As an example of a potential use case, I'm building a flight simulator, where the pod the rider sits is supported on 6 linear actuators. Each actuator has a lower endstop (odrive.axis*.min_endstop) and is configured with startup_encoder_index_search, startup_homing, and startup_closed_loop_control all enabled. However, currently, when powering on the machine, it needs 3 people to help hold the weight of the pod and a 4th operator to manually rotate the motors to lift each actuator off the endstops. Obviously, this is not ideal, and while there are potential solutions that we've thought of, the simplest (and, in my opinion, safest) is to just have it allow the startup sequence to run while the endstops are pressed. The settings for startup_encoder_index_search can be configured to make the actuators always move up, and then startup_homing takes over and moves the actuators away from the endstops.

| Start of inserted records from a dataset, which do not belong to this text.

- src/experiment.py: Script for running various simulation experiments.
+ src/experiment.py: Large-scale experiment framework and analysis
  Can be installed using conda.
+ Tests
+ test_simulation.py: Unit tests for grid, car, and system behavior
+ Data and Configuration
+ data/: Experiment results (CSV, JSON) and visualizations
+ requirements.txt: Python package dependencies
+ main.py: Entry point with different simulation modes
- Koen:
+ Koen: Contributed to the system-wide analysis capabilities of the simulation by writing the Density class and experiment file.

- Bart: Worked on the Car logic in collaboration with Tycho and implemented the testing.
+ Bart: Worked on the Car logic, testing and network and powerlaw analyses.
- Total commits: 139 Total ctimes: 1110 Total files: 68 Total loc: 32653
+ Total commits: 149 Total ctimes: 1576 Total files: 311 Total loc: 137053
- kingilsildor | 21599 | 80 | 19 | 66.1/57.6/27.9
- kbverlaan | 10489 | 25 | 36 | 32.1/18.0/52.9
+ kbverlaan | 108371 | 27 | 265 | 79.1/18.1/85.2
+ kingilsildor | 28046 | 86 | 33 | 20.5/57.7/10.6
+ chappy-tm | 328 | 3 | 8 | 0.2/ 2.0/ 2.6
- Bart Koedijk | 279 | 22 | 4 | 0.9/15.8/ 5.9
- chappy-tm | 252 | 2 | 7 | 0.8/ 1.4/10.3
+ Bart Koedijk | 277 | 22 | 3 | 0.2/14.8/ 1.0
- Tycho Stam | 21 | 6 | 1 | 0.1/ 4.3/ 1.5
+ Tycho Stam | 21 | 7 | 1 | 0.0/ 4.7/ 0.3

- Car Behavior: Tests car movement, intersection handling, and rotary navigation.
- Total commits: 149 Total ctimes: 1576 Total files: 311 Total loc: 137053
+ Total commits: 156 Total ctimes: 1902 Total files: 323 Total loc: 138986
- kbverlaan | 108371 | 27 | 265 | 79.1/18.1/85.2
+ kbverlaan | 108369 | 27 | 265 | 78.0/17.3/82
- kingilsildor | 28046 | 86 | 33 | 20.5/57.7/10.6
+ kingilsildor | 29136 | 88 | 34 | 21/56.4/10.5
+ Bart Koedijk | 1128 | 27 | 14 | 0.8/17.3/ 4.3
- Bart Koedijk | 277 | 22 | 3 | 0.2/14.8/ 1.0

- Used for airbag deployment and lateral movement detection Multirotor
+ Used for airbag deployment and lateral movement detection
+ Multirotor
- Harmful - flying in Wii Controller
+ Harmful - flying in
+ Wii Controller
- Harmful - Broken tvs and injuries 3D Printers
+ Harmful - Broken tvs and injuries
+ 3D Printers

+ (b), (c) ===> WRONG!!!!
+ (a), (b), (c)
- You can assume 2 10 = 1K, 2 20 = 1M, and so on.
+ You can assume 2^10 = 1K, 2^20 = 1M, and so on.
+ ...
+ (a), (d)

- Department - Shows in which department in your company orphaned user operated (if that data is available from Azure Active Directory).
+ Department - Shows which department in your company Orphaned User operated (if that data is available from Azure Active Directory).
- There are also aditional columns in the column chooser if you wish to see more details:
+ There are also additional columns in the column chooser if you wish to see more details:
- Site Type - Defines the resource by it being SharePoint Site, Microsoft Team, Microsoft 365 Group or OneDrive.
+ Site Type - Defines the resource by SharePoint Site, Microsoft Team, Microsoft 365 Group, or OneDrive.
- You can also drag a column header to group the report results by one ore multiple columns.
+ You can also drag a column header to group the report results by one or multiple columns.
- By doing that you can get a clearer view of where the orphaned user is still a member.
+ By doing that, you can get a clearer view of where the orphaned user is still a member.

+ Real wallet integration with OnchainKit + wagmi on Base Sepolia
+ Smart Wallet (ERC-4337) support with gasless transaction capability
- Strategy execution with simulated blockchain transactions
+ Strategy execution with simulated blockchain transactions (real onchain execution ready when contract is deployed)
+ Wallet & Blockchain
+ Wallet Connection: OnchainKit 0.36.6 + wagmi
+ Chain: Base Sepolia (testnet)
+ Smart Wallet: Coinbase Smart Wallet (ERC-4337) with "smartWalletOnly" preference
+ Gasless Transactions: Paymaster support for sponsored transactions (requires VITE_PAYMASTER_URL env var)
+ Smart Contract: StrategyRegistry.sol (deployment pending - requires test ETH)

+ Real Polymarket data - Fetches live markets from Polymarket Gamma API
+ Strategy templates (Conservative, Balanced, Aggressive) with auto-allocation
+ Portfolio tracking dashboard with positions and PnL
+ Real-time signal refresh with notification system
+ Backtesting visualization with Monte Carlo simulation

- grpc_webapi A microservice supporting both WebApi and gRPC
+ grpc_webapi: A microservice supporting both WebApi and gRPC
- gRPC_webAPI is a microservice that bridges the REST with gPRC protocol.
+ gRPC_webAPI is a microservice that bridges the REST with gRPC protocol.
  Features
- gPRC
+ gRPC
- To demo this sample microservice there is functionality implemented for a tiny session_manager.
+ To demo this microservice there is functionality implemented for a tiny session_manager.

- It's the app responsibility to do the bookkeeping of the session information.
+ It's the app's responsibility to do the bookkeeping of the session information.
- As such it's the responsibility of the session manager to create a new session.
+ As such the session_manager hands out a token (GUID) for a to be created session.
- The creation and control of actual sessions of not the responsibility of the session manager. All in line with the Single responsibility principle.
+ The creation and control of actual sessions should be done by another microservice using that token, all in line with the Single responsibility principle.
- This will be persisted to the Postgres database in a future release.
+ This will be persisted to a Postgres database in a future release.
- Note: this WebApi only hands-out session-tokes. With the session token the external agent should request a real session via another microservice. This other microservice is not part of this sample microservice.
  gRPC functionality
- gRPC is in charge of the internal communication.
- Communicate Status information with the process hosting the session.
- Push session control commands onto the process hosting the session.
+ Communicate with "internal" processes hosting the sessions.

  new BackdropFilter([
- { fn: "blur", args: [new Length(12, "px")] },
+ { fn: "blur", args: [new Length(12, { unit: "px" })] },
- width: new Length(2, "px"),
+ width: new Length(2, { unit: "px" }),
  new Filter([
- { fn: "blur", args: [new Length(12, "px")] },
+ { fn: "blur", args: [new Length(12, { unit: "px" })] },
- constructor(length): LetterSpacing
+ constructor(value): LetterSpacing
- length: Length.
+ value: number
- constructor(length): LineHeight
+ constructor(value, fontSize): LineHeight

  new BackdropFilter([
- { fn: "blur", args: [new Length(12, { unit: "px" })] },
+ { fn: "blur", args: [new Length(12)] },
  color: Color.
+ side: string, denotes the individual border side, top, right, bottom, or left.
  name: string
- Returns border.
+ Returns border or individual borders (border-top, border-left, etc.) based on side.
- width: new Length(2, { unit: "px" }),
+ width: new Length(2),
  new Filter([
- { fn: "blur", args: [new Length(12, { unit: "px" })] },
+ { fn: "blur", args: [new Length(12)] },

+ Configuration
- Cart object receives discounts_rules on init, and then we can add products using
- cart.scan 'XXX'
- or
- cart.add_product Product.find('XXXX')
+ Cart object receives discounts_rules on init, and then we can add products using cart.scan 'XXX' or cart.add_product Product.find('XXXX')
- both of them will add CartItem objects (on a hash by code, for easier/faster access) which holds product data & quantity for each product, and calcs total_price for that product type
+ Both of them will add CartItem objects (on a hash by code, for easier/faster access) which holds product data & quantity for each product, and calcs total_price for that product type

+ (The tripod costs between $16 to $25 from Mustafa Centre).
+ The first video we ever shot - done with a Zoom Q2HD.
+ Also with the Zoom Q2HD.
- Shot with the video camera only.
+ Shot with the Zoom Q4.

If there are any concerns around this PR, I'd be happy to discuss them. As far as I can tell, using AXIS_STATE_UNDEFINED as a flag for initial startup seems to be correct, as it's used for that purpose in axis.cpp#458 and is used as the condition for the is_booting() variable in main.cpp#45-47.

This is useful for devices where the endstop is pressed while power is off, due to gravity, springs, or otherwise. When the ODrive initially starts up, it sees the limit switch(es) pressed and disarms the motor(s) immediately. With this setting enabled, the limit switch will not cause the motor to disarm during inital startup, making the `odrive.axis*.config.startup_*` flags useful again.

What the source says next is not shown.